The first prototype implementation of dqlite was in Go, leveraging the hashicorp/raft implementation of the Raft algorithm. The project was later rewritten entirely in C because of performance problems due to the way Go interoperates with C: Go considers a function call into C that lasts more than ~20 microseconds as a blocking system call, in that case it will put the goroutine running that C call in waiting queue and resuming it will effectively cause a context switch, degrading performance (since there were a lot of them happening). See also this issue in the Go bug tracker.
The added benefit of the rewrite in C is that it's now easy to embed dqlite into project written in effectively any language, since all major languages have provisions to create C bindings.
They could also use D or Rust for this. If borrow-checker is too much, Rust can still do automatic, memory management with other benefits remaining. Both also support letting specific modules be unsafe where performance is critical.
That's not what the parent was asking. They were asking if WASM has an FFI interface for runtimes that want to not execute the WASM code entirely sandboxed from the host, but rather want to allow you to dlload(2) code into the OS process hosting the WASM interpreter and call it through WASM ops.
Genuine question here: if you’re already going to be shipping native code, why would you need WebAssembly in the mix, especially if you’re not targeting a browser?
For example, if you want to execute "native" code in a restricted environment.
WebAssembly is quite fast when (jit)compiled. Therefore, it's very tempting to use it to embed extension logic.
I don't want to flame, but I did find it curious they went with C rather than Rust. In my experience the transition is straightforward and the string handling (particularly with unicode encodings) is way better (in addition to the normal ownership benefits), and the result (an easily linkable library exposing a C ABI) is roughly the same.
I think it's pragmatism. There working two libraries that are already C. Also, a mentioned in another thread, type data couple bloat things a little, I think the specific statement is hyperbolic tough.
My guess is their main goal was to use this in go, where they already have experienced go and C developers and adding a third language would muddy things.
Well they are patching SQLite and SQLite is written in C. So they'd have to maintain a C path, Rust code, and another layer of C API interface for client bindings, if I understood their architecture correctly.

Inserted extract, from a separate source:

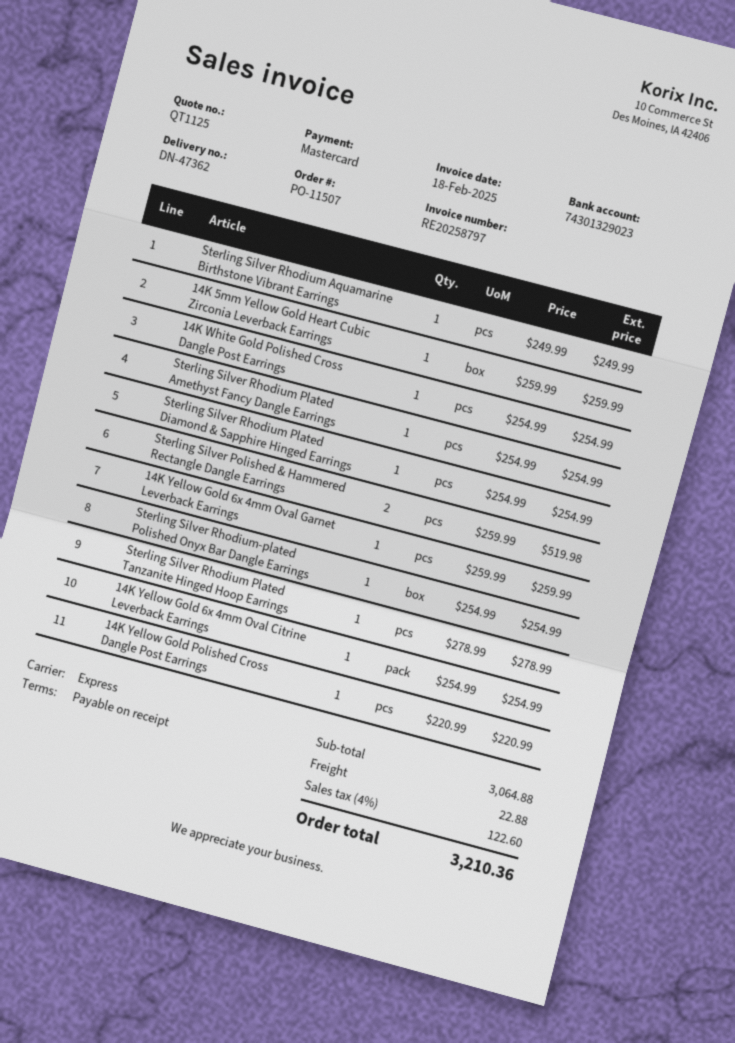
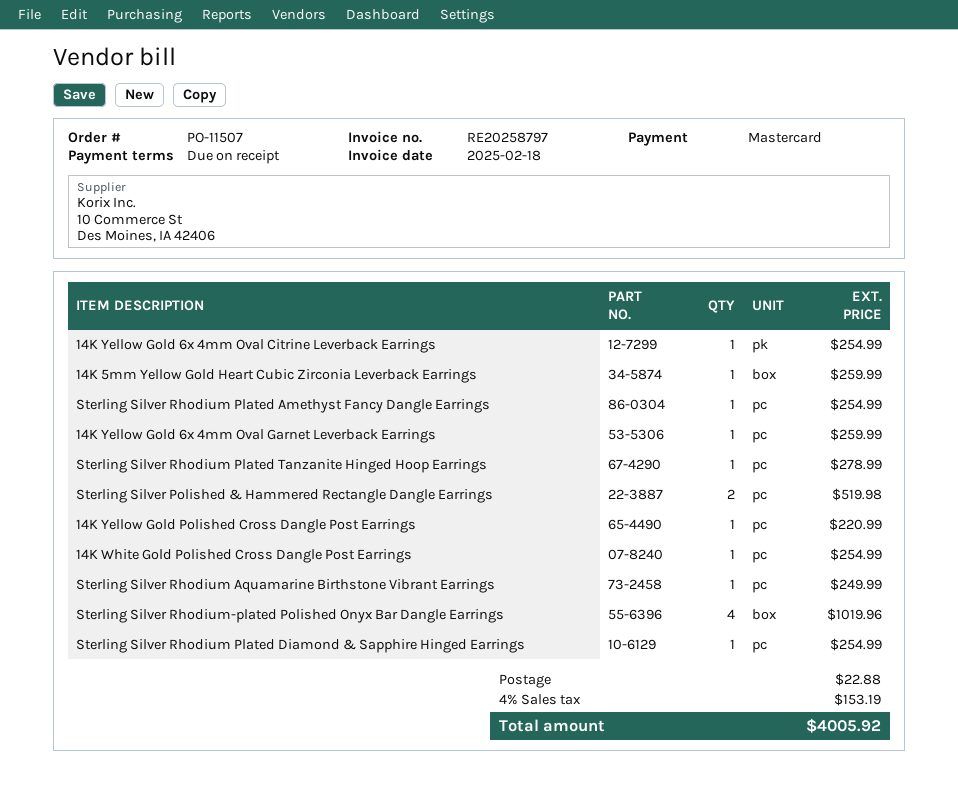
Sterling Silver Rhodium-plated Polished Onyx Bar Dangle Earrings: 1 for 254.99 -> 4 for 1019.96
tax: 4% = 122.60 -> 4% = 153.19
total: 3210.36 -> 4005.92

A) disk space seems like a reasonable tradeoff for many situations, especially when binaries typically aren't the source of data consumption
B) I don't think I've seen a rust binary more than 10 megs. Cargo, rust, and ripgrep are both about 6 mb on my disk; fd is 2.5mb. These seem like a reasonable standins for a binary of significant size and complexity. sqlite3 itself is about 1.3mb.
C) Dqlite doesn't seem particularly concerned with disk-constrained systems, though I may be interpreting their site incorrectly, and the low footprint should be equally achievable with the rust runtime—surely the database itself would be a much larger concern.
This just seems like an unusually good fit for the benefits of the language—reliable client glue you can import into many runtimes where being able to prove data flow would be an strong defensive coding pattern. That said, I think that C is a good, conservative approach here, I'm certainly not knocking anyone's judgement. Overall the parent poster is absolutely correct: there's a strong correlation between use of rust's type system and size of outputted code.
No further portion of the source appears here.